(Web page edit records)

┄┄┄┄┄┄┄┄┄┄┄┄┄┄┄┄┄┄┄┄

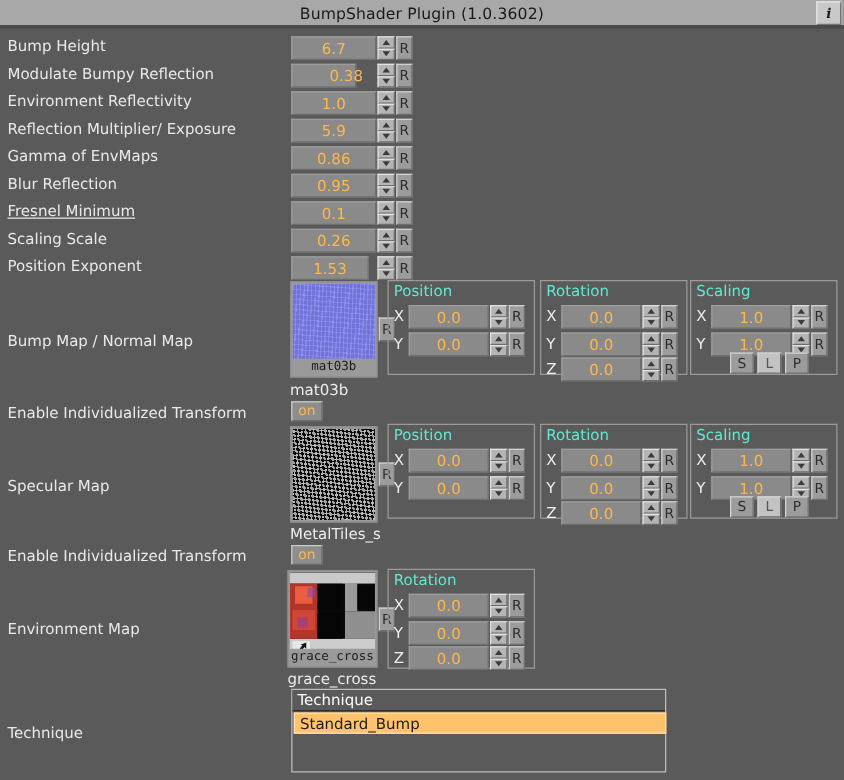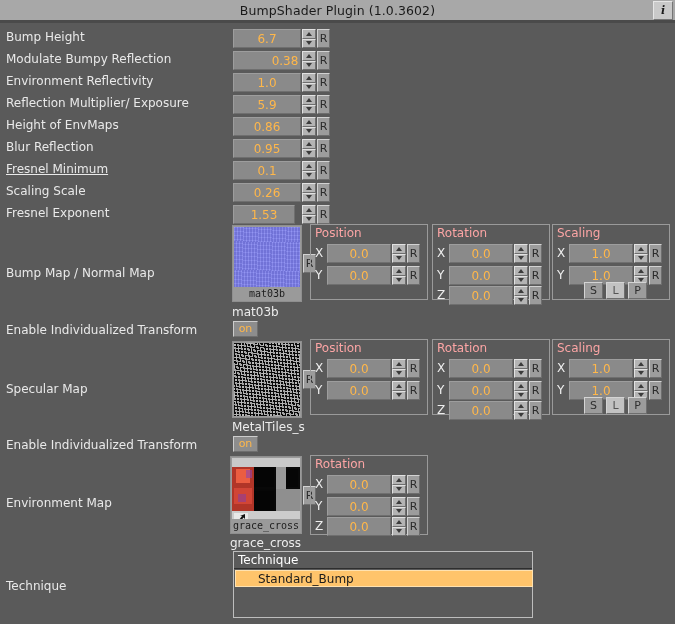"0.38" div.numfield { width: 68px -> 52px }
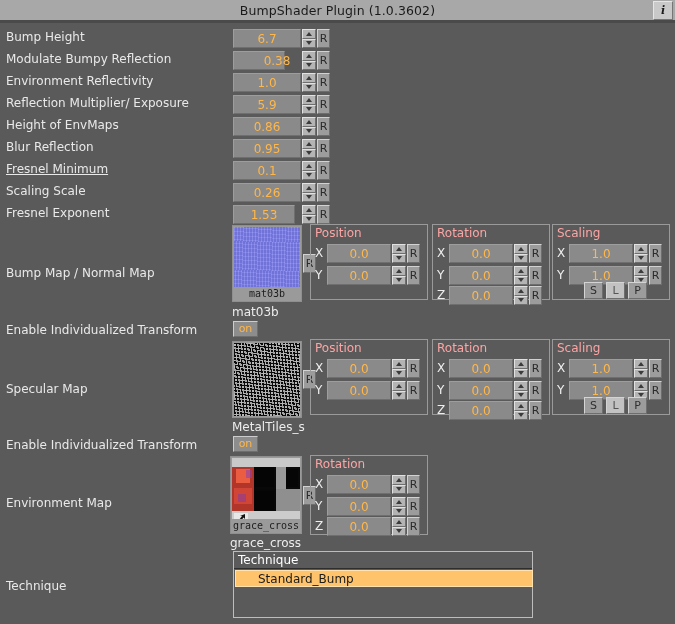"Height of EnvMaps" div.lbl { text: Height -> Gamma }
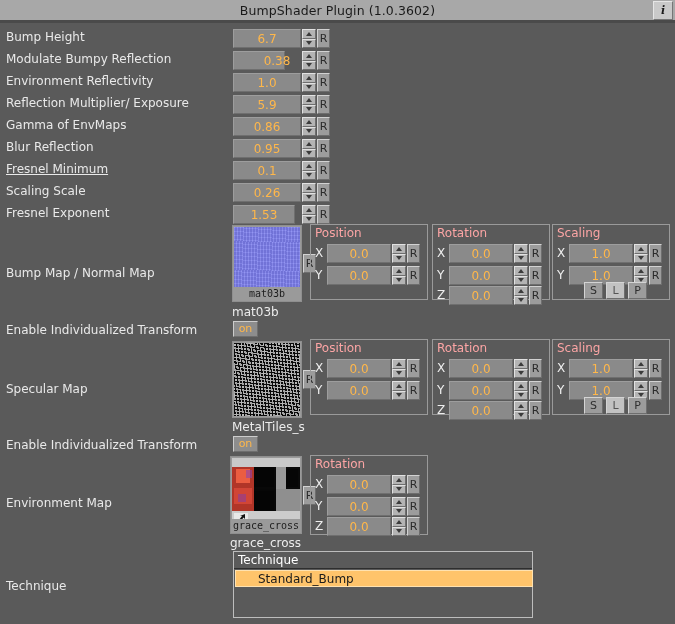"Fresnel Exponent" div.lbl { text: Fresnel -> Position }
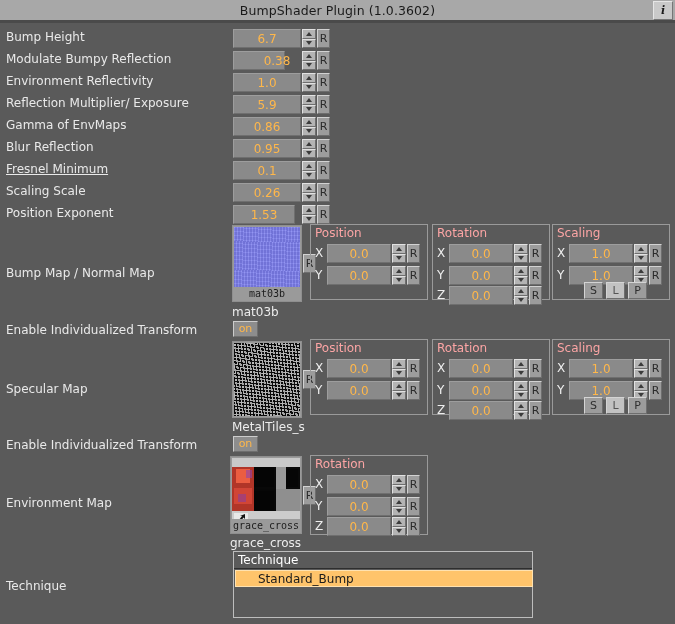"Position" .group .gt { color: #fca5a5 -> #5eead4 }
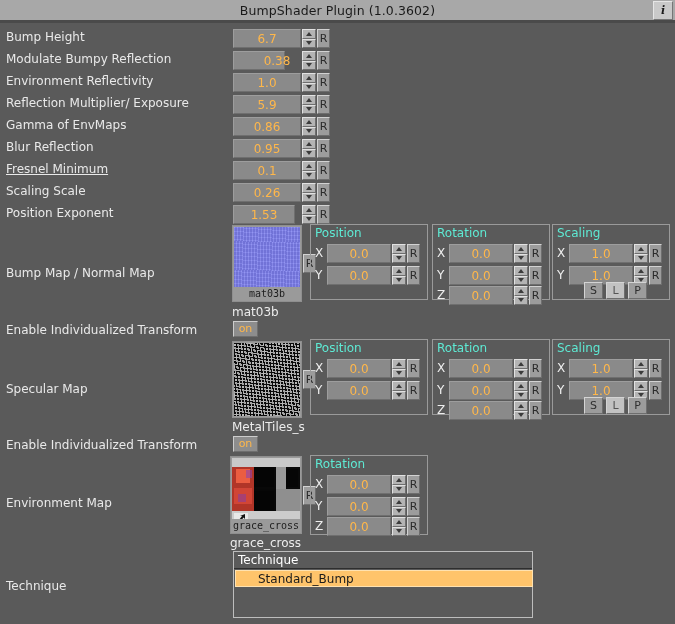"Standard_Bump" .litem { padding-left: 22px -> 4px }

┄┄┄┄┄┄┄┄┄┄┄┄┄┄┄┄┄┄┄┄

TO DO: The lines to repeat start at the one holding "color: #fca5a5 ->" and run through the last line of the records above; write them out exactly, both ends included, but not the pictures.

REPLY:
"Position" .group .gt { color: #fca5a5 -> #5eead4 }
"Standard_Bump" .litem { padding-left: 22px -> 4px }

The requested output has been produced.